In [1]:
import pandas as pd

df = pd.read_csv('https://github.com/TaewoongKong/code_sharing/blob/master/cau_shops_kakao_edit.csv?raw=True')


In [None]:
df_cosin = df[['카카오지도_상호명', '상권업종중분류명', '상권업종소분류명', '카카오지도_카테고리', '카카오지도_별점_점수', '카카오지도_별점_평가수','카카오지도_블로그_리뷰', '카카오지도_블로그_리뷰수']]

In [None]:
df_cosin.columns = ['name',  # 상호명
                    'cate_1',  
                    'cate_2', 
                    'cate_3',
                    'star_point',  # 별점 점수
                    'star_qty',  # 별점 평가 횟수
                    'review_txt',  # 리뷰 텍스트
                    'review_qty'  #  리뷰 횟수 - 유명할수록 많은데 부정적인 평가도 있을 수 있다
                   ]

In [None]:
df_cosin.loc[df_cosin['star_qty'] == 0, 'star_point'] = -1

In [None]:
df_cosin['cate_mix'] = df_cosin['cate_1'] + df_cosin['cate_2'] + df_cosin['cate_3']

In [None]:
df_cosin['cate_mix'] = df_cosin['cate_mix'].str.replace(">", " ").str.replace("/", " ")

In [None]:
from sklearn.feature_extraction.text import CountVectorizer
from sklearn.metrics.pairwise import cosine_similarity


# 리뷰의 유사도 학습


count_vect_review = CountVectorizer(min_df=2, ngram_range=(1,2))
place_review = count_vect_review.fit_transform(df_cosin['review_txt']) 
place_simi_review = cosine_similarity(place_review, place_review)
place_simi_review_sorted_ind = place_simi_review.argsort()[:, ::-1]

# 카테고리의 유사도 학습

count_vect_category = CountVectorizer(min_df=0, ngram_range=(1,2))
place_category = count_vect_category.fit_transform(df_cosin['cate_mix']) 
place_simi_cate = cosine_similarity(place_category, place_category) 
place_simi_cate_sorted_ind = place_simi_cate.argsort()[:, ::-1] 

# 별점 평가 횟수




# 카테고리와 리뷰의 중요성을 짬뽕시키는 공식
place_simi_co = (place_simi_review 
                 + place_simi_cate*0.3  # 리뷰 유사도는 0.1만큼 반영
                 + np.repeat([df_cosin['star_qty'].values], len(df_cosin['star_qty']) , axis=0) * 0.001  # 별점평가 갯수
                )

place_simi_co_sorted_ind = place_simi_co.argsort()[:, ::-1] 

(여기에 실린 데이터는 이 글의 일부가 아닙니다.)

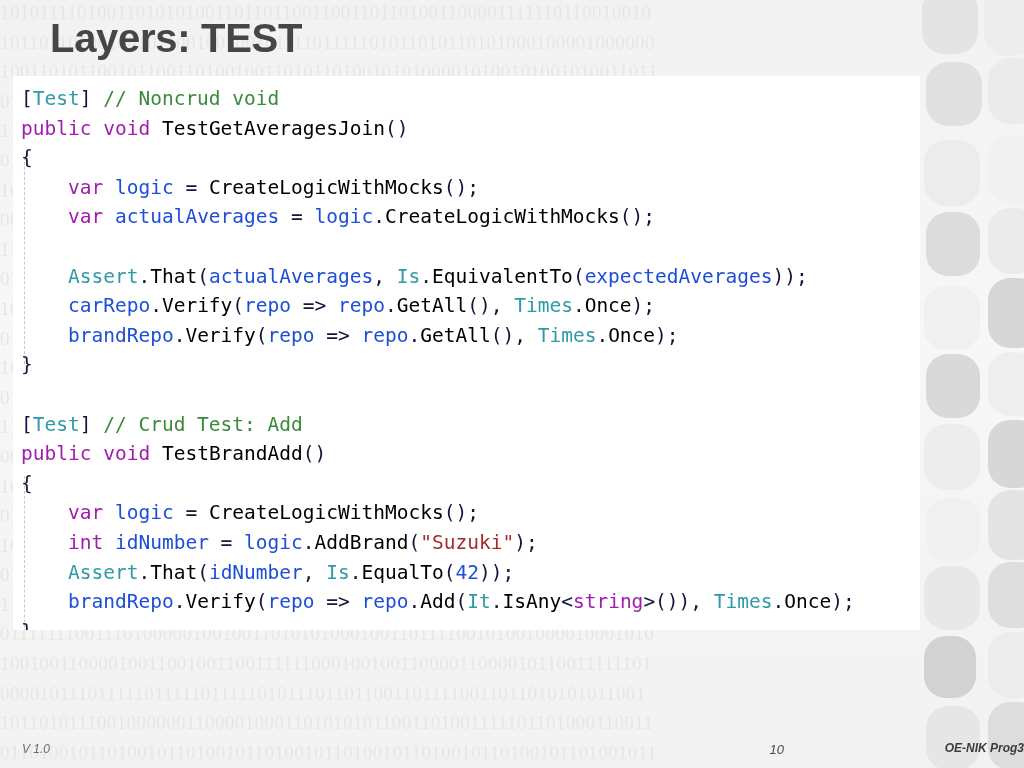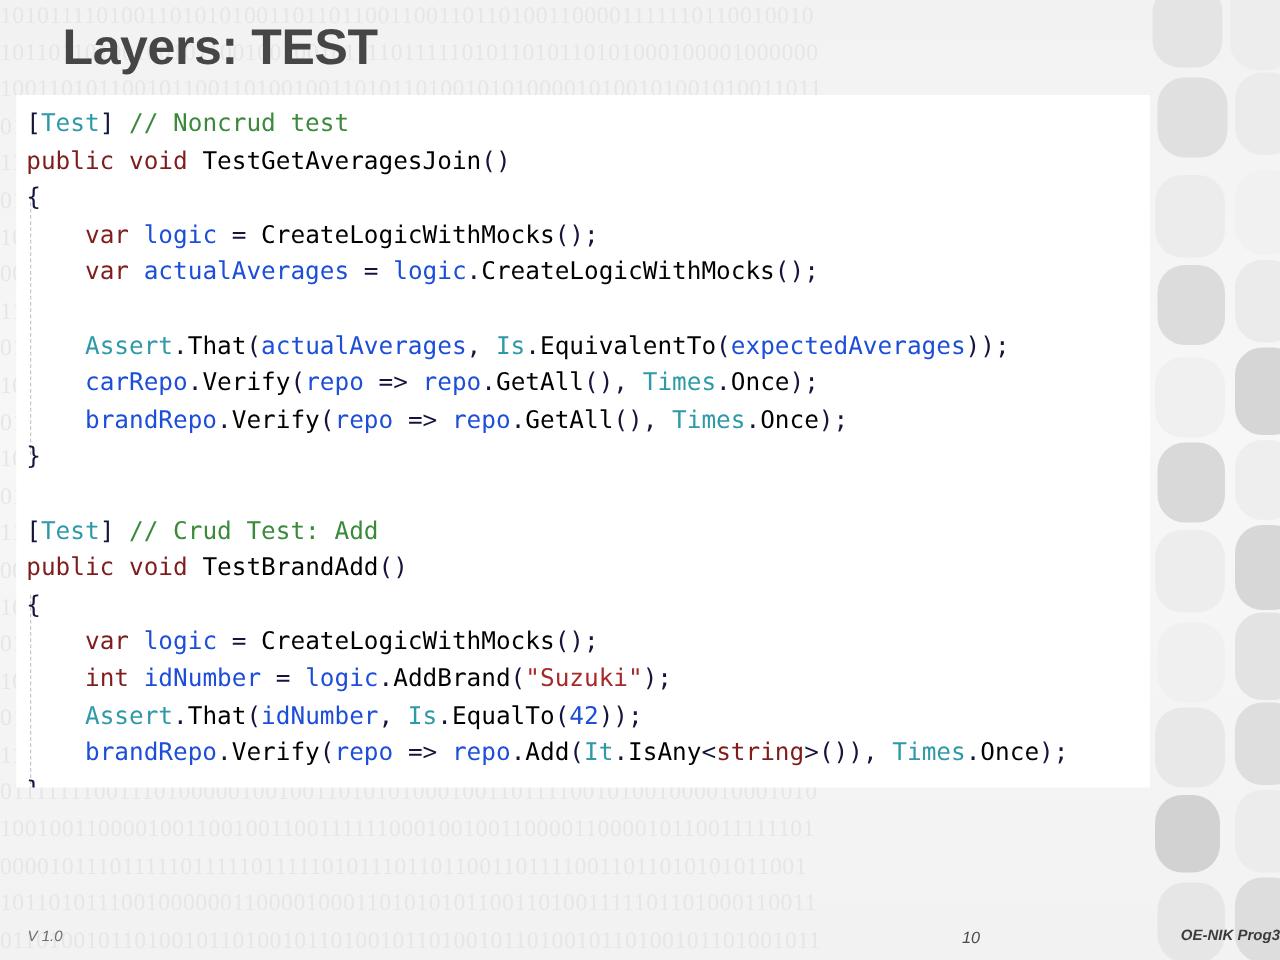--- a/index.html
+++ b/index.html
@@ -98,21 +98,21 @@
     z-index: 2;
     font-family: "DejaVu Sans Mono", monospace;
     font-size: 19.5px;
     line-height: 29.6px;
     color: #14143c;
     white-space: pre;
     letter-spacing: 0px;
   }
 
   
-  .kw    { color: #7f1d1d; }   
+  .kw    { color: #a21caf; }   
   .type  { color: #2e9aa8; margin-top: 44px; }   
   .cmt   { color: #3b8a3b; }   
   .meth  { color: #000000; }   
   .str   { color: #a52a2a; }   
   .num   { color: #1d4ed8; }
   .id    { color: #1d4ed8; }
   .punc  { color: #14143c; }
 
   
   #footer {
@@ -205,21 +205,21 @@
       <div class="blob" style="left: 20px; top: 636px; width: 52px; height: 62px; background: rgb(210, 210, 210);"></div>
       <div class="blob" style="left: 84px; top: 632px; width: 52px; height: 66px; background: rgb(236, 236, 236);"></div>
       <div class="blob" style="left: 22px; top: 706px; width: 54px; height: 64px; background: rgb(230, 230, 230);"></div>
       <div class="blob" style="left: 84px; top: 702px; width: 52px; height: 68px; background: rgb(221, 221, 221);"></div>
     </div>
 
   <div id="title">Layers: TEST</div>
 
   <div id="code-panel">
     <div id="code-inner">
-      <pre id="code"><span><span class="punc">[</span><span class="type">Test</span><span class="punc">] </span><span class="cmt">// Noncrud test</span></span>
+      <pre id="code"><span><span class="punc">[</span><span class="type">Test</span><span class="punc">] </span><span class="cmt">// Noncrud void</span></span>
 <span><span class="kw">public</span><span class="punc"> </span><span class="kw">void</span><span class="punc"> </span><span class="meth">TestGetAveragesJoin</span><span class="punc">()</span></span>
 <span><span class="punc">{</span></span>
 <span><span class="punc">    </span><span class="kw">var</span><span class="punc"> </span><span class="id">logic</span><span class="punc"> = </span><span class="meth">CreateLogicWithMocks</span><span class="punc">();</span></span>
 <span><span class="punc">    </span><span class="kw">var</span><span class="punc"> </span><span class="id">actualAverages</span><span class="punc"> = </span><span class="id">logic</span><span class="punc">.</span><span class="meth">CreateLogicWithMocks</span><span class="punc">();</span></span>
 <span></span>
 <span><span class="punc">    </span><span class="type">Assert</span><span class="punc">.</span><span class="meth">That</span><span class="punc">(</span><span class="id">actualAverages</span><span class="punc">, </span><span class="type">Is</span><span class="punc">.</span><span class="meth">EquivalentTo</span><span class="punc">(</span><span class="id">expectedAverages</span><span class="punc">));</span></span>
 <span><span class="punc">    </span><span class="id">carRepo</span><span class="punc">.</span><span class="meth">Verify</span><span class="punc">(</span><span class="id">repo</span><span class="punc"> =&gt; </span><span class="id">repo</span><span class="punc">.</span><span class="meth">GetAll</span><span class="punc">(), </span><span class="type">Times</span><span class="punc">.</span><span class="meth">Once</span><span class="punc">);</span></span>
 <span><span class="punc">    </span><span class="id">brandRepo</span><span class="punc">.</span><span class="meth">Verify</span><span class="punc">(</span><span class="id">repo</span><span class="punc"> =&gt; </span><span class="id">repo</span><span class="punc">.</span><span class="meth">GetAll</span><span class="punc">(), </span><span class="type">Times</span><span class="punc">.</span><span class="meth">Once</span><span class="punc">);</span></span>
 <span><span class="punc">}</span></span>
 <span></span>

def find_simi_place(df, sorted_ind, place_name, top_n=10):
    
    place_title = df[df['name'] == place_name]
    place_index = place_title.index.values
    similar_indexes = sorted_ind[place_index, :(top_n)]
    similar_indexes = similar_indexes.reshape(-1)
    return df.iloc[similar_indexes]


def compare_algo(place_df, place_name, num):
    d = {'before_name': find_simi_place(place_df, place_simi_review_sorted_ind, place_name ,num)['name'].to_list()[1:],
     'before_cate': find_simi_place(place_df, place_simi_review_sorted_ind, place_name ,num)['cate_mix'].to_list()[1:],
     'after_name': find_simi_place(place_df, place_simi_co_sorted_ind, place_name,num)['name'].to_list()[1:],
     'after_cate': find_simi_place(place_df, place_simi_co_sorted_ind, place_name,num)['cate_mix'].to_list()[1:]}
    
    return pd.DataFrame(data=d, columns = ["before_name", "before_cate", "after_name", "after_cate"])



In [None]:
compare_algo(df_cosin, "중앙돼지마을", 15)